La cote d'amour de Ségolène Royal est cependant en baisse en général. Selon un sondage LH2 pour Libération paru hier, seulement 15 % des Français jugent qu'elle serait le meilleur leader pour la gauche (contre 30 % en faveur de Dominique Strauss-Kahn). Lorsque les seuls sympathisants de gauche sont interrogés, les deux font jeu égal à 24 %.
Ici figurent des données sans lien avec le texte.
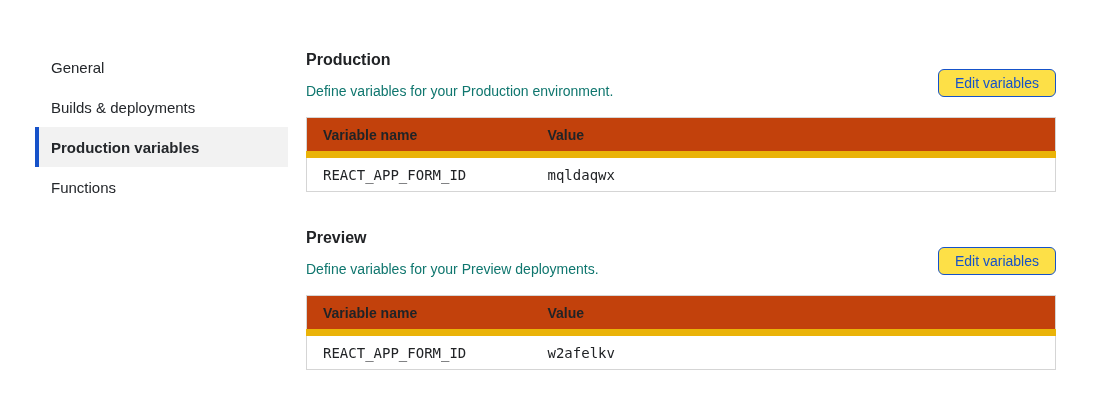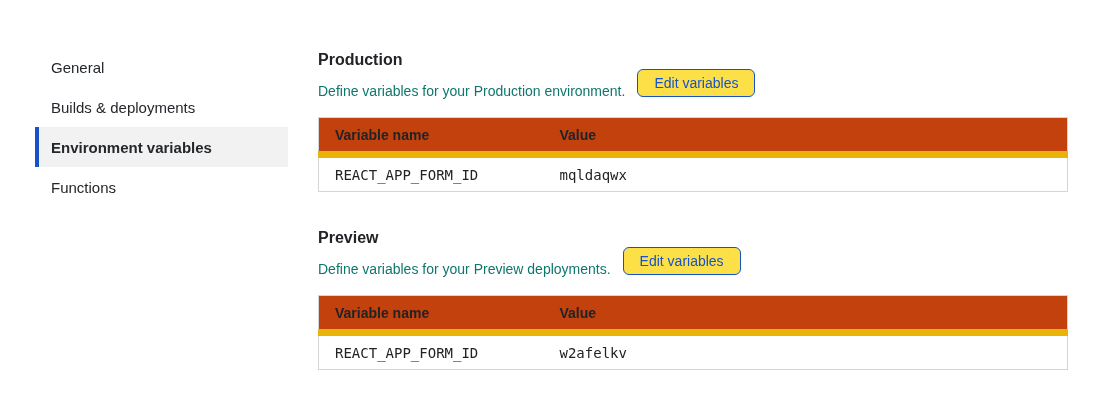"General" * { gap: 12px -> none }
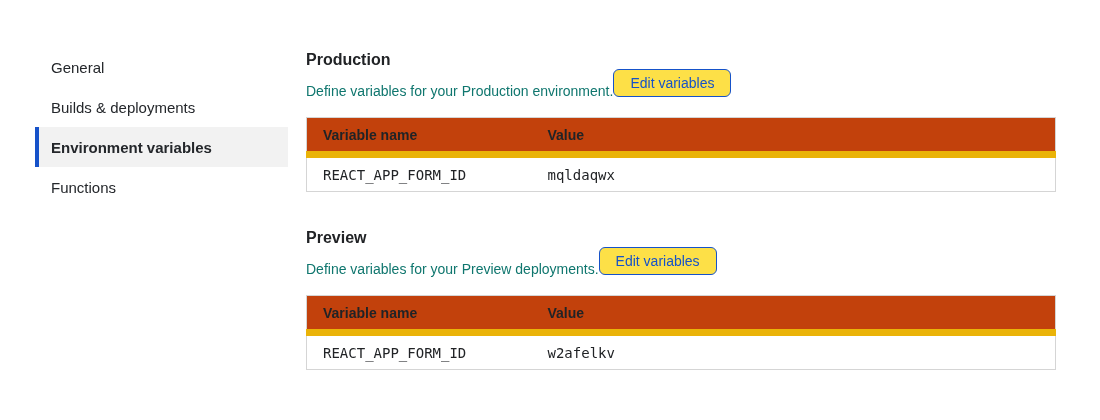"Production" .section-header { justify-content: none -> space-between }
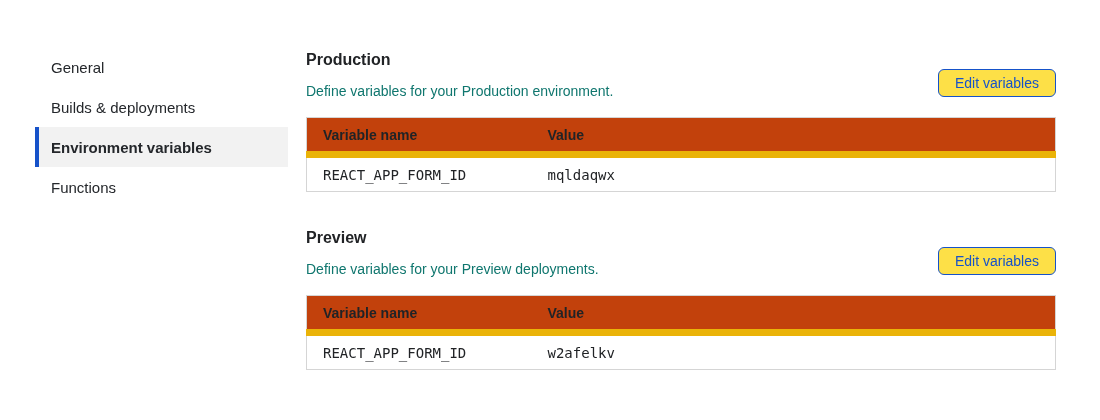"Environment variables" span { text: Environment -> Production }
«Travail de dépoussiérage»


Si la sensibilité « ségoléniste » demeure importante chez certains militants, des cadres et des élus du PS, même s'ils ont été « royalistes » par le passé, s'interrogent désormais. « Nous sommes dans une autre époque où personne n'a de chèque en blanc », explique un député. « Elle doit faire ses preuves », dit un cadre du parti. Peut-elle prendre le leadership ? « On verra », répond poliment un élu qui a travaillé dans son équipe de campagne.


Des grands élus, comme Jean-Marc Ayrault ou Pierre Mauroy, ont aussi montré avant l'été qu'ils conservaient toute leur indépendance vis-à-vis d'elle. Certains de ses proches, comme Manuel Valls ou Arnaud Montebourg, jouent à la fois autonomie et continuité. Le moment n'est pas « à choisir un candidat, mais à reconstruire un projet politique », explique le député de Saône-et-Loire, en se réjouissant cependant du « travail de dépoussiérage » effectué par la candidate.


Ségolène Royal et ses partisans en sont convenus aussi : le PS ne lui reviendra pas naturellement. « Je suis d'accord et elle est d'accord : il n'y a pas de candidat ou de premier secrétaire autodésigné », dit son ancien directeur de campagne Jean-Louis Bianco. Hier, sur France Inter, son ami le député Michel Sapin a « déconseillé » à Ségolène Royal de briguer la tête du PS.


Le ton est modeste alors qu'avant l'été, l'ancienne candidate parlait de « motion » et de candidature au poste de premier secrétaire. Aujourd'hui, « elle est en interrogation », explique Bianco.


Durant l'été, l'ancienne candidate a consulté et écouté, y compris au-delà de ses partisans, pour tourner la page des divisions. À la recherche d'un nouveau consensus. Avec quelques couacs aussi. Pour s'être entretenu avec elle, le député du Doubs Pierre Moscovici s'est trouvé enrôlé, dans un article du JDD recueillant les confidences de Royal, comme « expert » à son côté. « J'ai passé l'âge d'être un expert », corrige l'ancien ministre qui n'a pas rejoint ses rangs. « Ce qui était anormal, c'était de ne pas avoir de contact » pendant la campagne, précise-t-il.


François Rebsamen, Jean-Louis Bianco, Julien Dray, Dominique Bertinotti, Vincent Peillon, Aurélie Filippetti ou Delphine Batho constituent toujours le premier cercle des « royalistes ». Avec les moyens financiers que lui offre l'association Désirs d'avenir (« la souscription a très bien marché », dit-on), Ségolène Royal compte aussi réorganiser, à la rentrée, son équipe de collaborateurs. Pour être plus efficace.